About Face: Asian accounts of Australia by Alison Broinowski

Scribe, $30 pb, 304 pp

It Takes Two

by
June–July 2003, no. 252

Alison Broinowski reviews the accounts of Australia offered over the last hundred-odd years  by Asian ‘opinion leaders’ – generally  Asian politicians and journalists – but also those within Australia, including the Chinese headmen or community leaders, Colombo Plan students, and Asian-Australian fiction writers. It is perhaps surprising that such a diverse group of commentators from ten Asian countries – divided into the more powerful and more distant East Asian countries of China (including Taiwan and Hong Kong), Japan, Korea and India, and the less powerful but more proximate South-East Asian nations of Indonesia, Malaysia, Singapore, Thailand, Vietnam and Philippines – has a constant refrain, albeit with contradictory undercurrents.
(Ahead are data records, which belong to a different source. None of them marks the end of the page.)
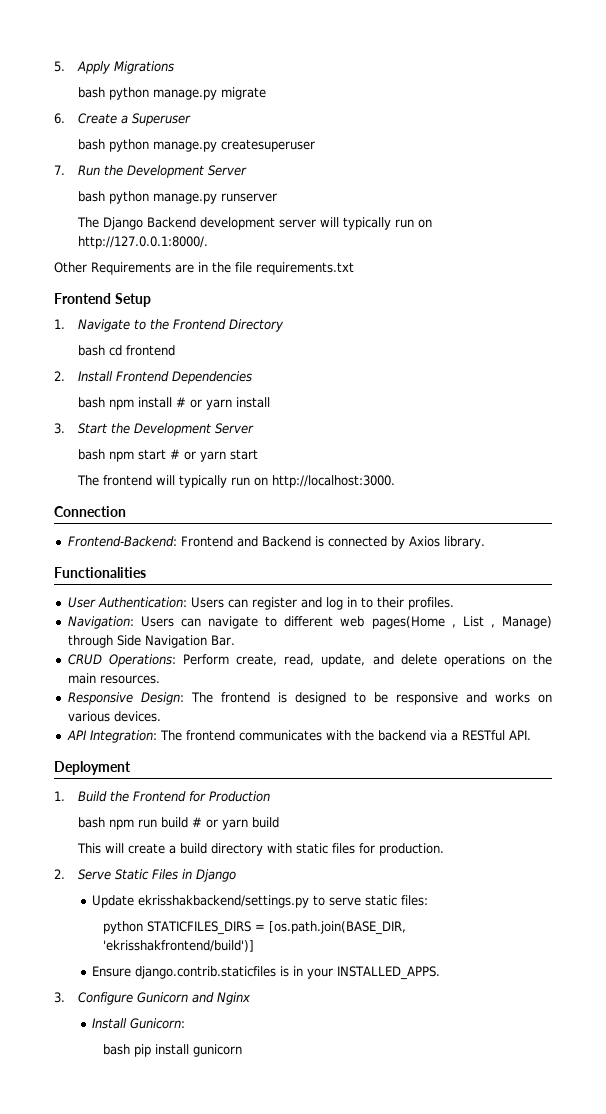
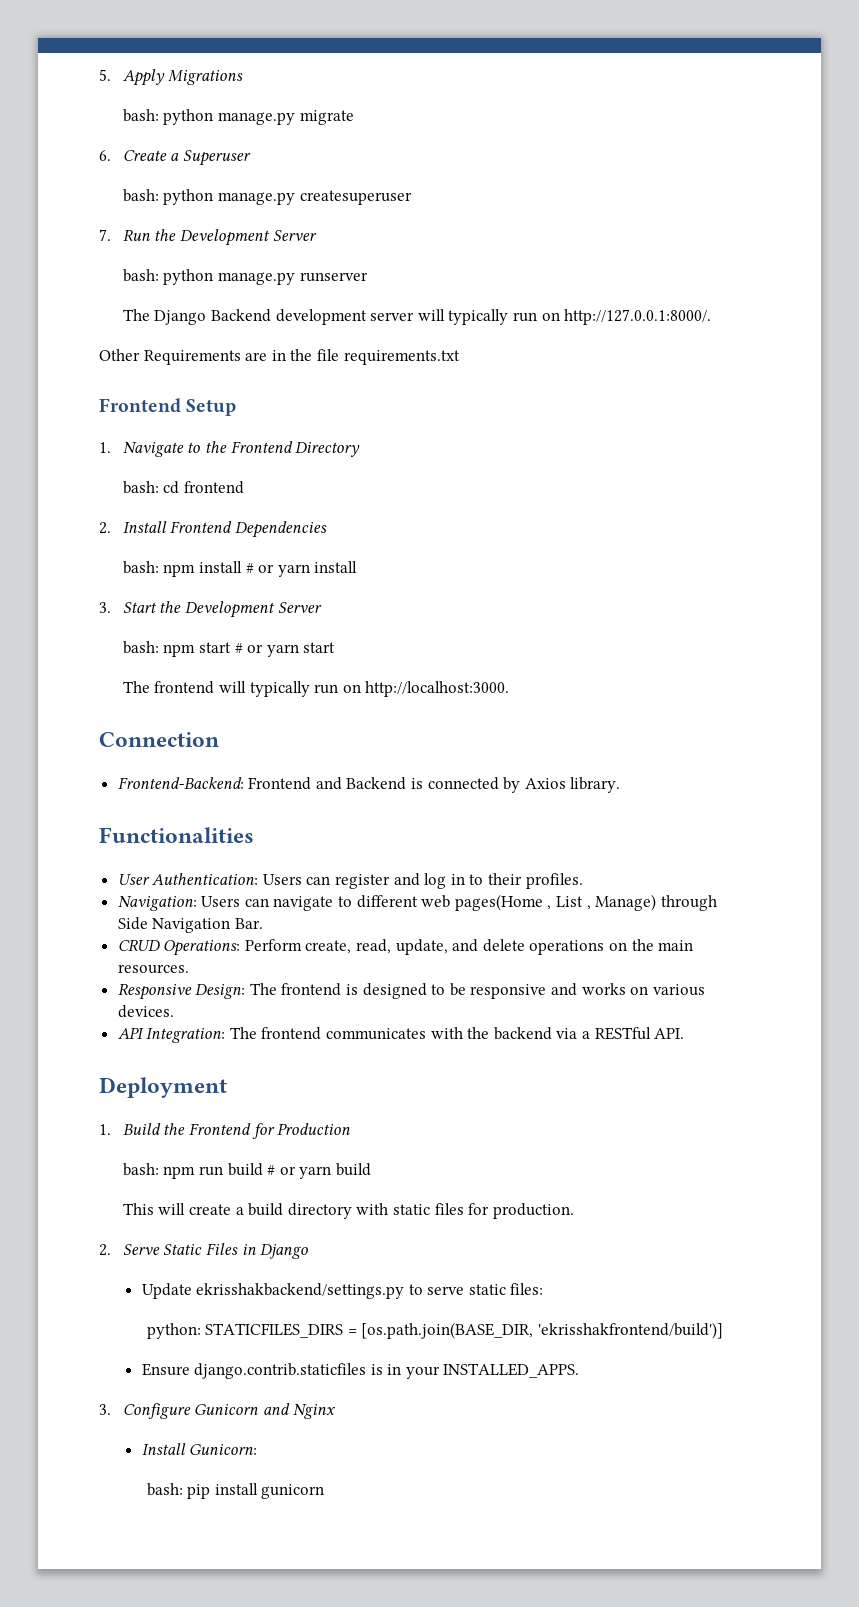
- bash python manage.py migrate
+ bash: python manage.py migrate
- bash python manage.py createsuperuser
+ bash: python manage.py createsuperuser
- bash python manage.py runserver
+ bash: python manage.py runserver
- bash cd frontend
+ bash: cd frontend
- bash npm install # or yarn install
+ bash: npm install # or yarn install
- bash npm start # or yarn start
+ bash: npm start # or yarn start
- bash npm run build # or yarn build
+ bash: npm run build # or yarn build
- python STATICFILES_DIRS = [os.path.join(BASE_DIR, 'ekrisshakfrontend/build')]
+ python: STATICFILES_DIRS = [os.path.join(BASE_DIR, 'ekrisshakfrontend/build')]
- bash pip install gunicorn
+ bash: pip install gunicorn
The persistent themes are: Australia is ‘a physical space with a geography, but not … a mental space with a history or culture’, sometimes explained in terms of the convict heritage, and variously expressed in anti-intellectualism, simple-mindedness and stupidity; Australia is an economic failure, rich in natural resources but lacking the technology to develop these resources;(settler) Australia has always been White Australia, racist both in relation to indigenous Australians and Asians; Australia is a second-rate Western country, a ‘deputy sheriff’ or ‘dancing monkey’ to the United States, wanting to belong in Asia but not qualifying, although Australia’s aspirations are usually economically motivated; and Australia is marginal and irrelevant to Asia. ‘Australians seem more interested in “Asia” than “Asians” are in them’, even though Australians are accused of being largely ignorant about Asia.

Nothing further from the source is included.